§ **Data for review**:
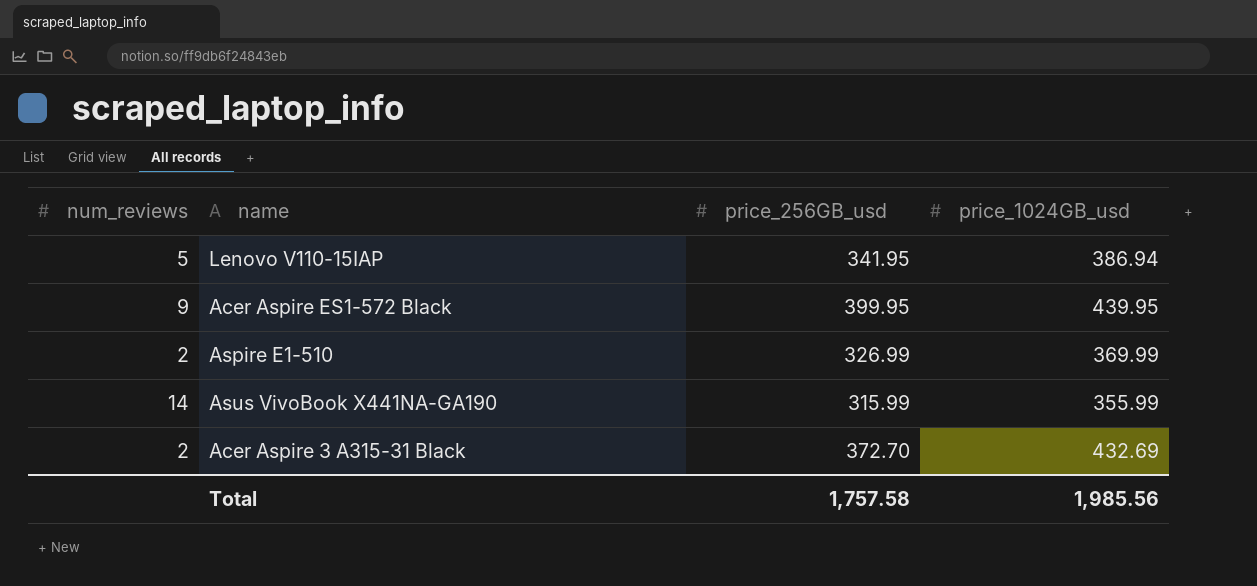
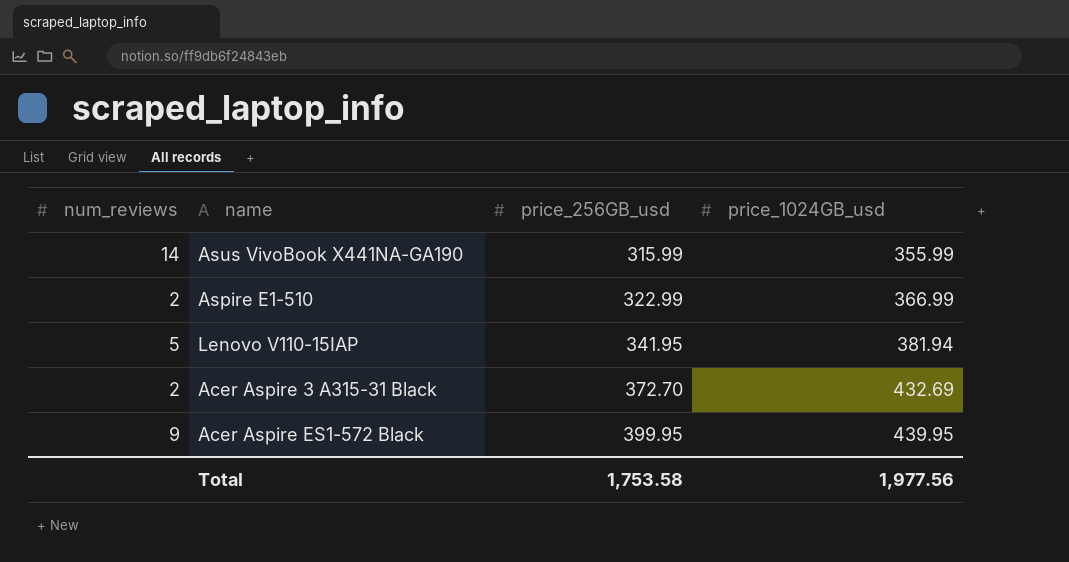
row order: none -> price_256GB_usd ascending
Aspire E1-510 | price_256GB_usd: 326.99 -> 322.99
Aspire E1-510 | price_1024GB_usd: 369.99 -> 366.99
Lenovo V110-15IAP | price_1024GB_usd: 386.94 -> 381.94
Total | price_256GB_usd: 1,757.58 -> 1,753.58
Total | price_1024GB_usd: 1,985.56 -> 1,977.56

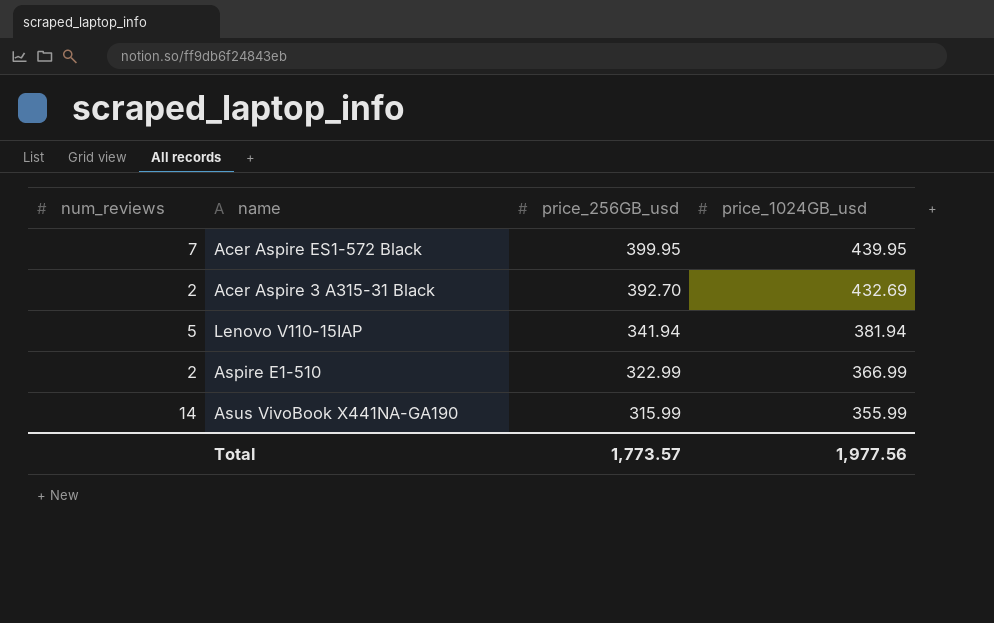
row order: price_256GB_usd ascending -> price_256GB_usd descending
Acer Aspire ES1-572 Black | num_reviews: 9 -> 7
Acer Aspire 3 A315-31 Black | price_256GB_usd: 372.70 -> 392.70
Lenovo V110-15IAP | price_256GB_usd: 341.95 -> 341.94
Total | price_256GB_usd: 1,753.58 -> 1,773.57

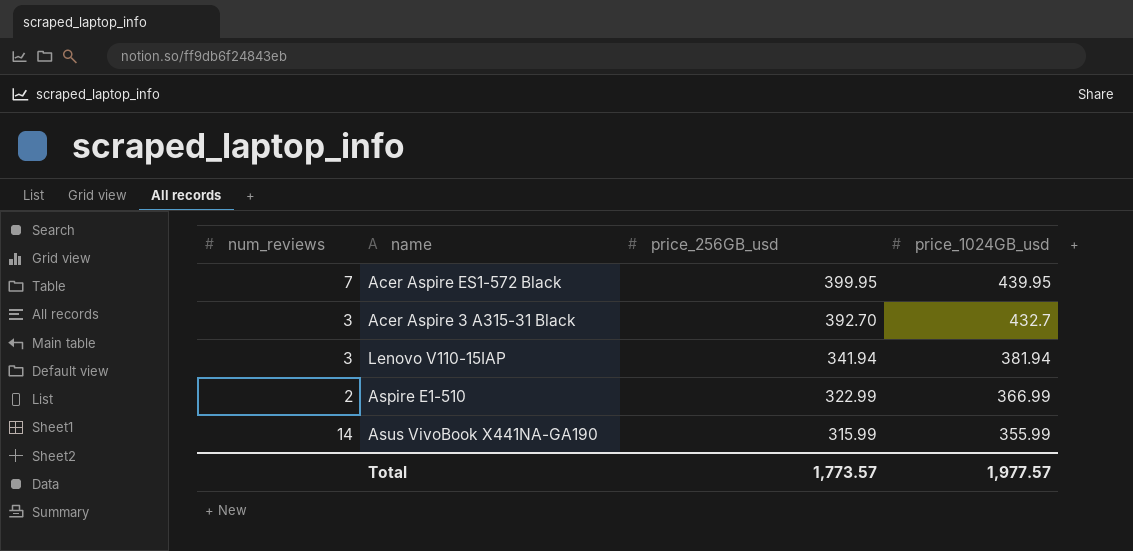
Acer Aspire 3 A315-31 Black | num_reviews: 2 -> 3
Acer Aspire 3 A315-31 Black | price_1024GB_usd: 432.69 -> 432.7
Lenovo V110-15IAP | num_reviews: 5 -> 3
Total | price_1024GB_usd: 1,977.56 -> 1,977.57

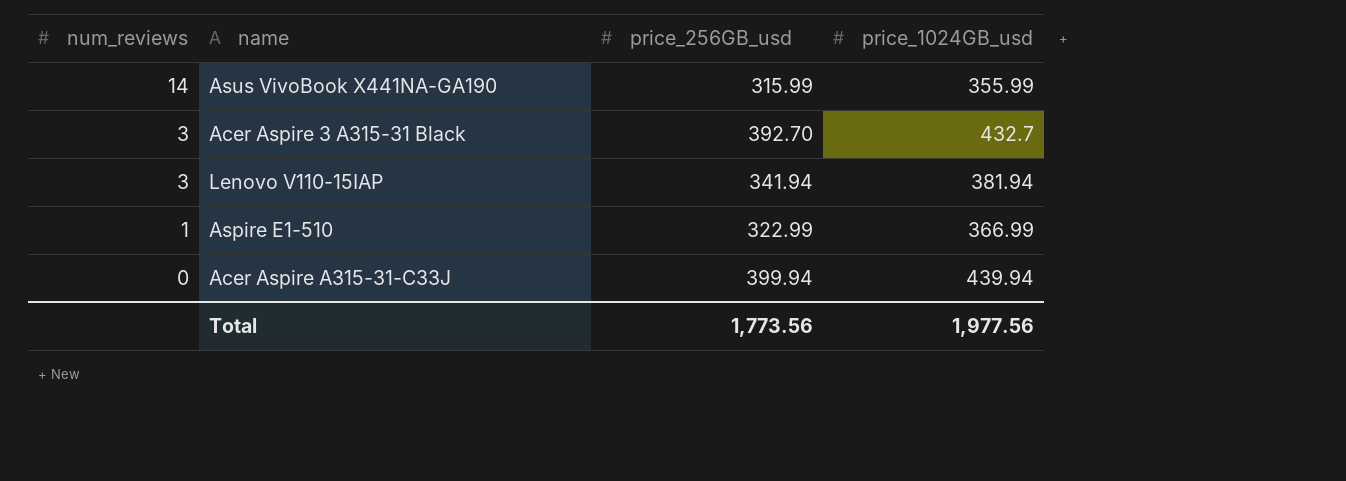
row order: price_256GB_usd descending -> num_reviews descending
row Acer Aspire ES1-572 Black: 7 | 399.95 | 439.95 -> none
Aspire E1-510 | num_reviews: 2 -> 1
row Acer Aspire A315-31-C33J: none -> 0 | 399.94 | 439.94
Total | price_256GB_usd: 1,773.57 -> 1,773.56
Total | price_1024GB_usd: 1,977.57 -> 1,977.56

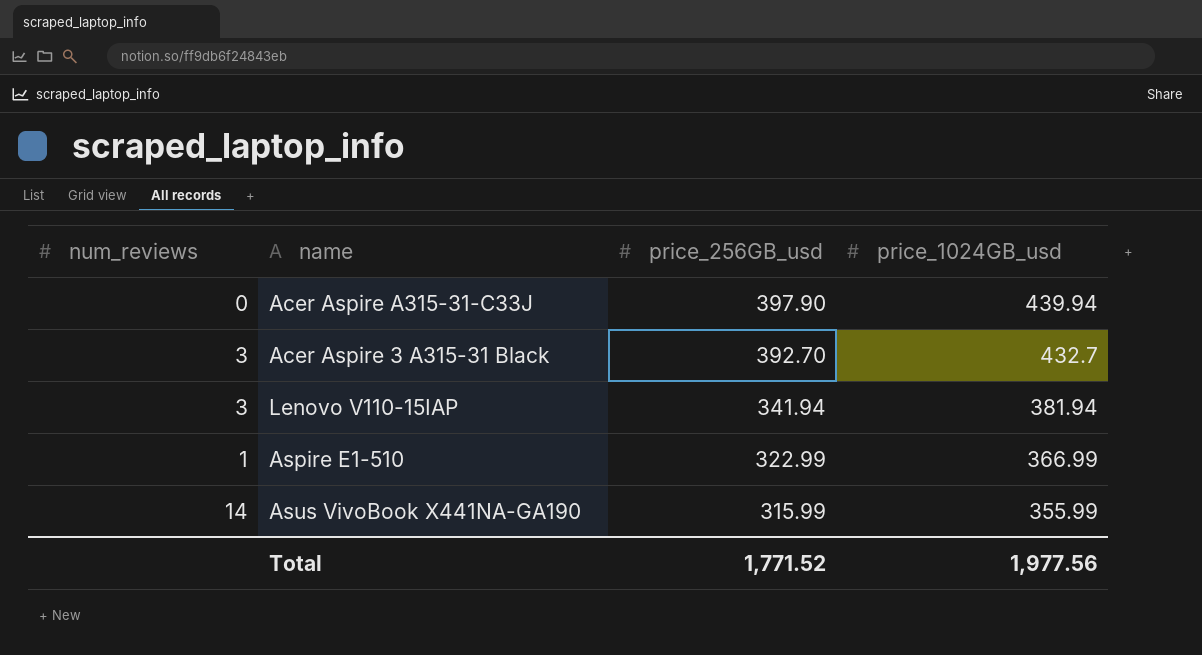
row order: num_reviews descending -> price_256GB_usd descending
Acer Aspire A315-31-C33J | price_256GB_usd: 399.94 -> 397.90
Total | price_256GB_usd: 1,773.56 -> 1,771.52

§ **Problem requirements**: Review the entries above and return every line where "order" appears.

§ **Solution**:
row order: none -> price_256GB_usd ascending
row order: price_256GB_usd ascending -> price_256GB_usd descending
row order: price_256GB_usd descending -> num_reviews descending
row order: num_reviews descending -> price_256GB_usd descending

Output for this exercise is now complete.